На крыльце стоял Петя, занимавшийся вооружением людей, которые ехали из Москвы. На дворе все так же стояли заложенные подводы. Две из них были развязаны, и на одну из них влезал офицер, поддерживаемый денщиком.
– Ты знаешь за что? – спросил Петя Наташу (Наташа поняла, что Петя разумел: за что поссорились отец с матерью). Она не отвечала.
– За то, что папенька хотел отдать все подводы под ранепых, – сказал Петя. – Мне Васильич сказал. По моему…
– По моему, – вдруг закричала почти Наташа, обращая свое озлобленное лицо к Пете, – по моему, это такая гадость, такая мерзость, такая… я не знаю! Разве мы немцы какие нибудь?.. – Горло ее задрожало от судорожных рыданий, и она, боясь ослабеть и выпустить даром заряд своей злобы, повернулась и стремительно бросилась по лестнице. Берг сидел подле графини и родственно почтительно утешал ее. Граф с трубкой в руках ходил по комнате, когда Наташа, с изуродованным злобой лицом, как буря ворвалась в комнату и быстрыми шагами подошла к матери.
– Это гадость! Это мерзость! – закричала она. – Это не может быть, чтобы вы приказали.
Берг и графиня недоумевающе и испуганно смотрели на нее. Граф остановился у окна, прислушиваясь.
– Маменька, это нельзя; посмотрите, что на дворе! – закричала она. – Они остаются!..
– Что с тобой? Кто они? Что тебе надо?
– Раненые, вот кто! Это нельзя, маменька; это ни на что не похоже… Нет, маменька, голубушка, это не то, простите, пожалуйста, голубушка… Маменька, ну что нам то, что мы увезем, вы посмотрите только, что на дворе… Маменька!.. Это не может быть!..
Граф стоял у окна и, не поворачивая лица, слушал слова Наташи. Вдруг он засопел носом и приблизил свое лицо к окну.

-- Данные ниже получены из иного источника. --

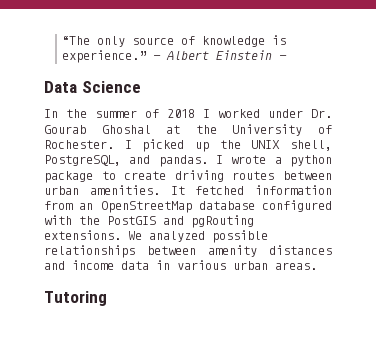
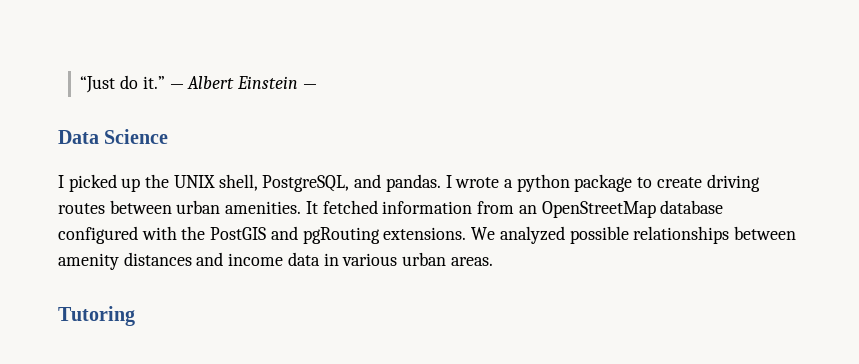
[62,35,287,47] [62,50,148,63] “The only source of knowledge is experience.” -> [80,75,165,93] “Just do it.”
[44,109,332,118] [44,124,332,136] [44,140,114,149] In the summer of 2018 I worked under Dr. Gourab Ghoshal at the University of Rochester. -> (169, 136) none

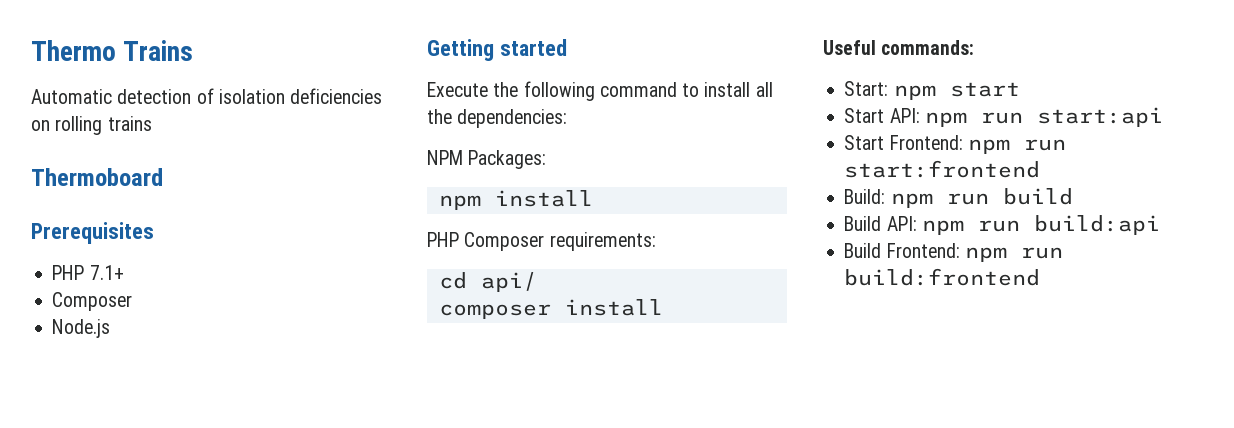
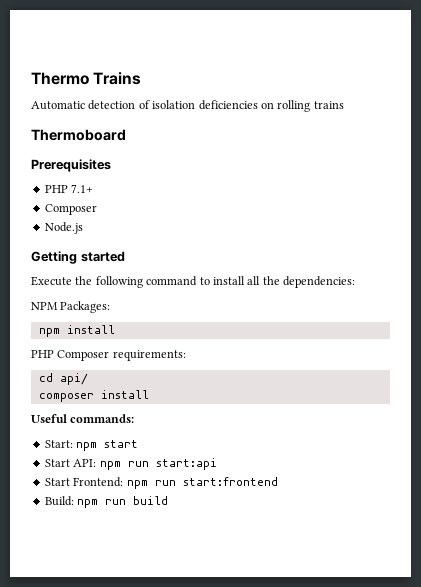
[844,215,1160,235] [844,243,1063,262] [844,268,1041,286] // Build API: npm run build:api // Build Frontend: npm run build:frontend -> (169, 500) none

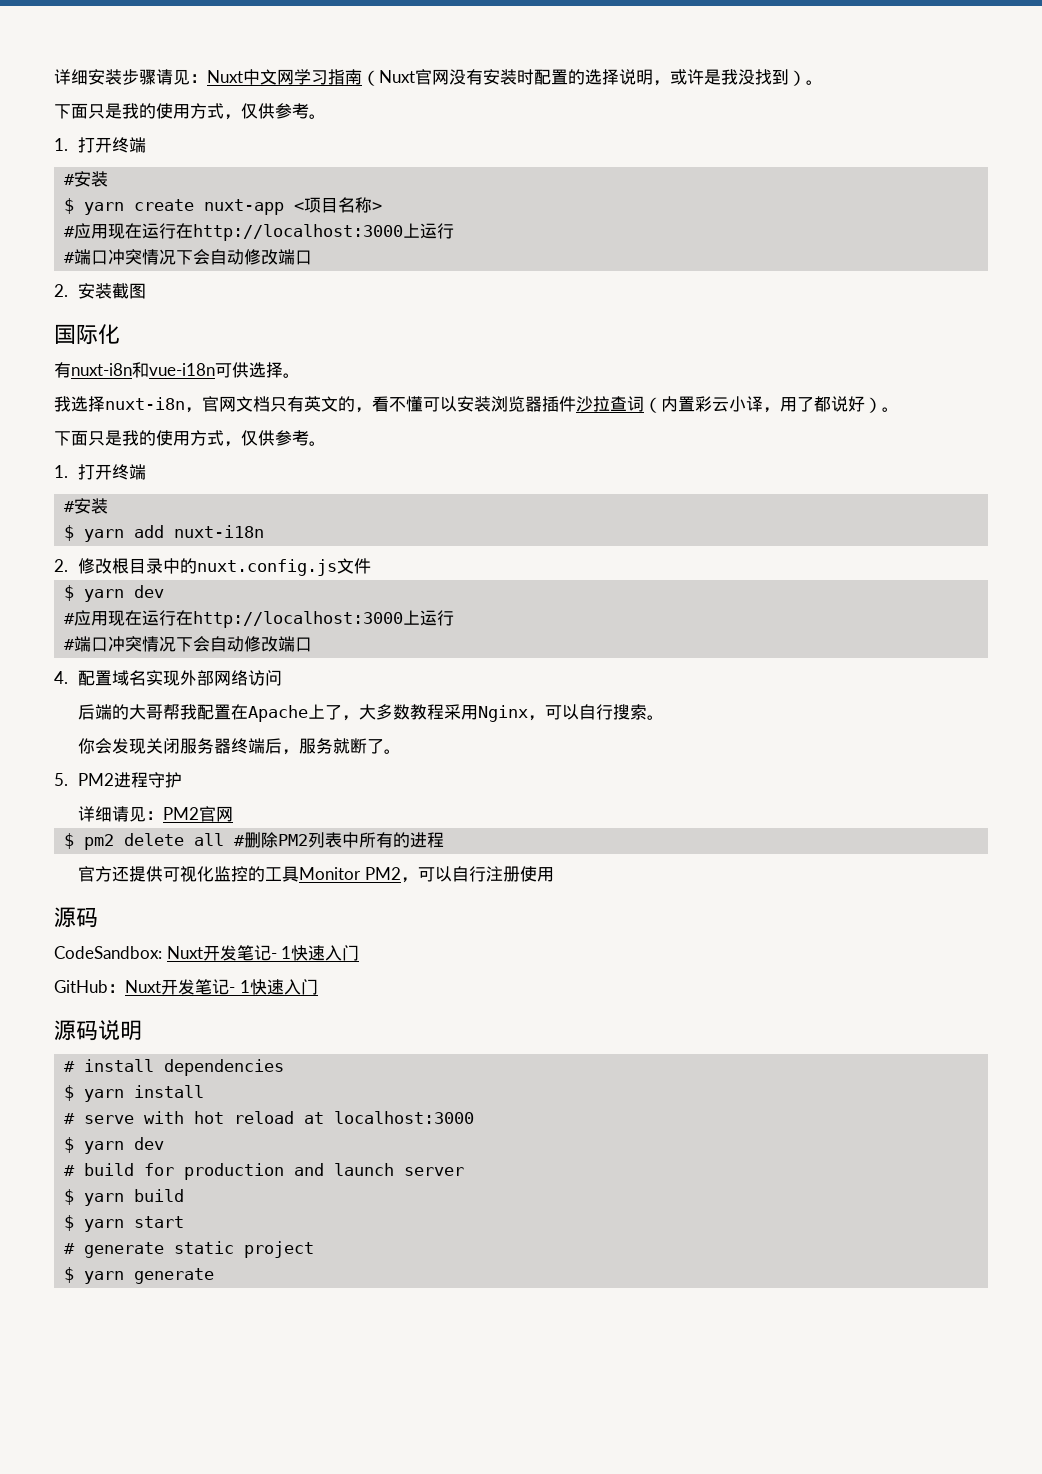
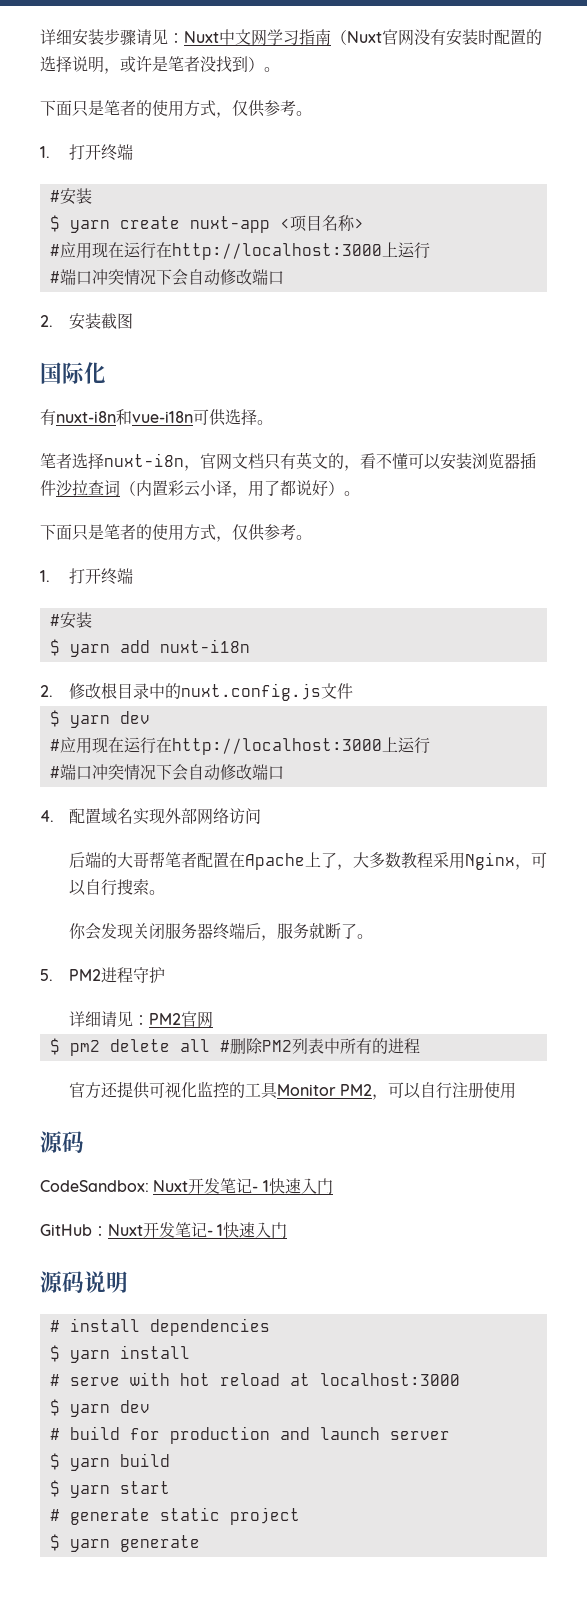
[721,69,738,85] 我 -> [168,56,200,72] 笔者
[122,103,139,119] 我 -> [104,100,136,116] 笔者
[54,396,71,412] 我 -> [40,453,72,469] 笔者
[122,430,139,446] 我 -> [104,524,136,540] 笔者
[180,704,198,720] 我 -> [164,852,197,868] 笔者

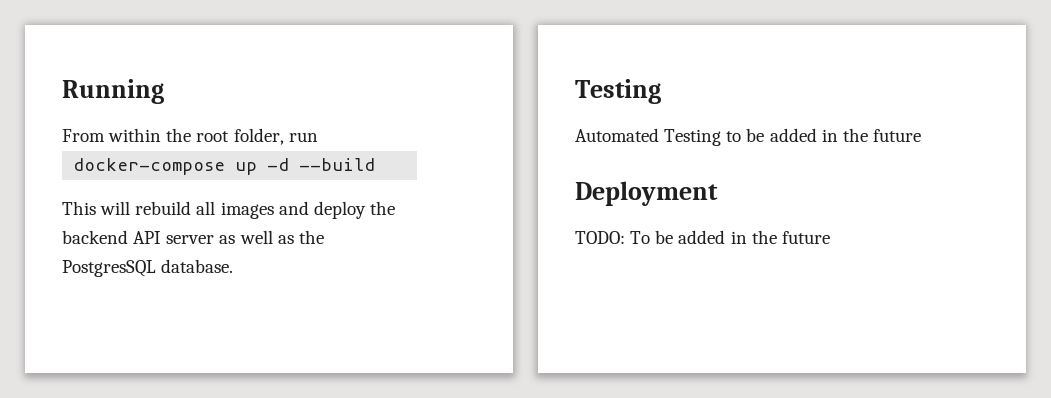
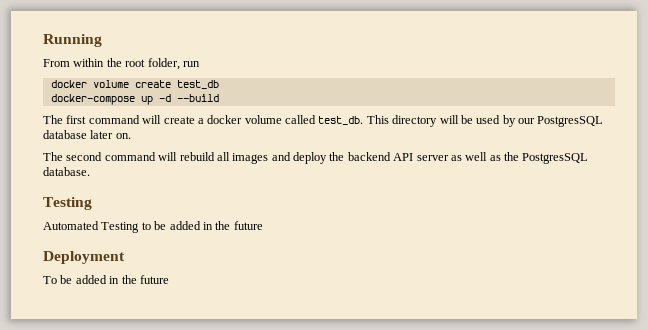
(318, 137) none -> [50,80,219,89] // docker volume create test_db
[62,201,96,215] This -> [43,115,604,127] [43,130,131,139] [43,152,156,161] The first command will create a docker volume called test_db. This directory will be used by our PostgresSQL database later on. // The second command
[575,231,625,244] TODO: -> (125, 257) none

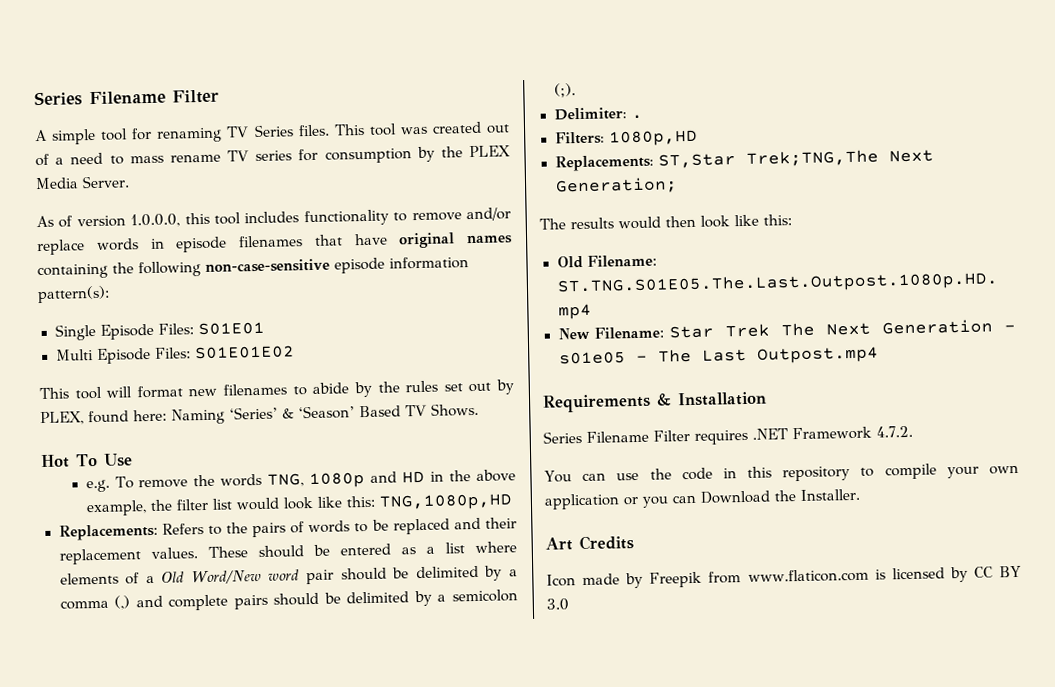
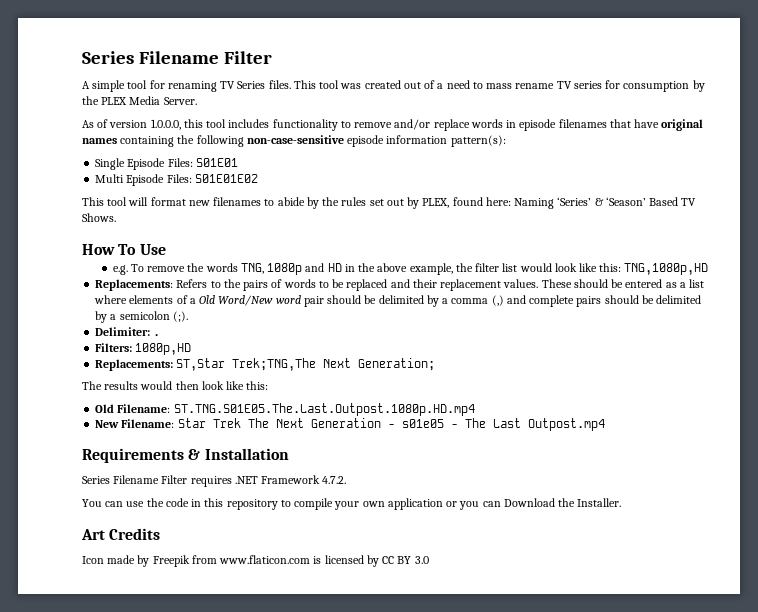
[40,454,70,469] Hot -> [82,244,115,255] How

Графиня взглянула на дочь, увидала ее пристыженное за мать лицо, увидала ее волнение, поняла, отчего муж теперь не оглядывался на нее, и с растерянным видом оглянулась вокруг себя.
– Ах, да делайте, как хотите! Разве я мешаю кому нибудь! – сказала она, еще не вдруг сдаваясь.
– Маменька, голубушка, простите меня!
Но графиня оттолкнула дочь и подошла к графу.
– Mon cher, ты распорядись, как надо… Я ведь не знаю этого, – сказала она, виновато опуская глаза.
– Яйца… яйца курицу учат… – сквозь счастливые слезы проговорил граф и обнял жену, которая рада была скрыть на его груди свое пристыженное лицо.
– Папенька, маменька! Можно распорядиться? Можно?.. – спрашивала Наташа. – Мы все таки возьмем все самое нужное… – говорила Наташа.
Граф утвердительно кивнул ей головой, и Наташа тем быстрым бегом, которым она бегивала в горелки, побежала по зале в переднюю и по лестнице на двор.
Люди собрались около Наташи и до тех пор не могли поверить тому странному приказанию, которое она передавала, пока сам граф именем своей жены не подтвердил приказания о том, чтобы отдавать все подводы под раненых, а сундуки сносить в кладовые. Поняв приказание, люди с радостью и хлопотливостью принялись за новое дело. Прислуге теперь это не только не казалось странным, но, напротив, казалось, что это не могло быть иначе, точно так же, как за четверть часа перед этим никому не только не казалось странным, что оставляют раненых, а берут вещи, но казалось, что не могло быть иначе.
Все домашние, как бы выплачивая за то, что они раньше не взялись за это, принялись с хлопотливостью за новое дело размещения раненых. Раненые повыползли из своих комнат и с радостными бледными лицами окружили подводы. В соседних домах тоже разнесся слух, что есть подводы, и на двор к Ростовым стали приходить раненые из других домов. Многие из раненых просили не снимать вещей и только посадить их сверху. Но раз начавшееся дело свалки вещей уже не могло остановиться. Было все равно, оставлять все или половину. На дворе лежали неубранные сундуки с посудой, с бронзой, с картинами, зеркалами, которые так старательно укладывали в прошлую ночь, и всё искали и находили возможность сложить то и то и отдать еще и еще подводы.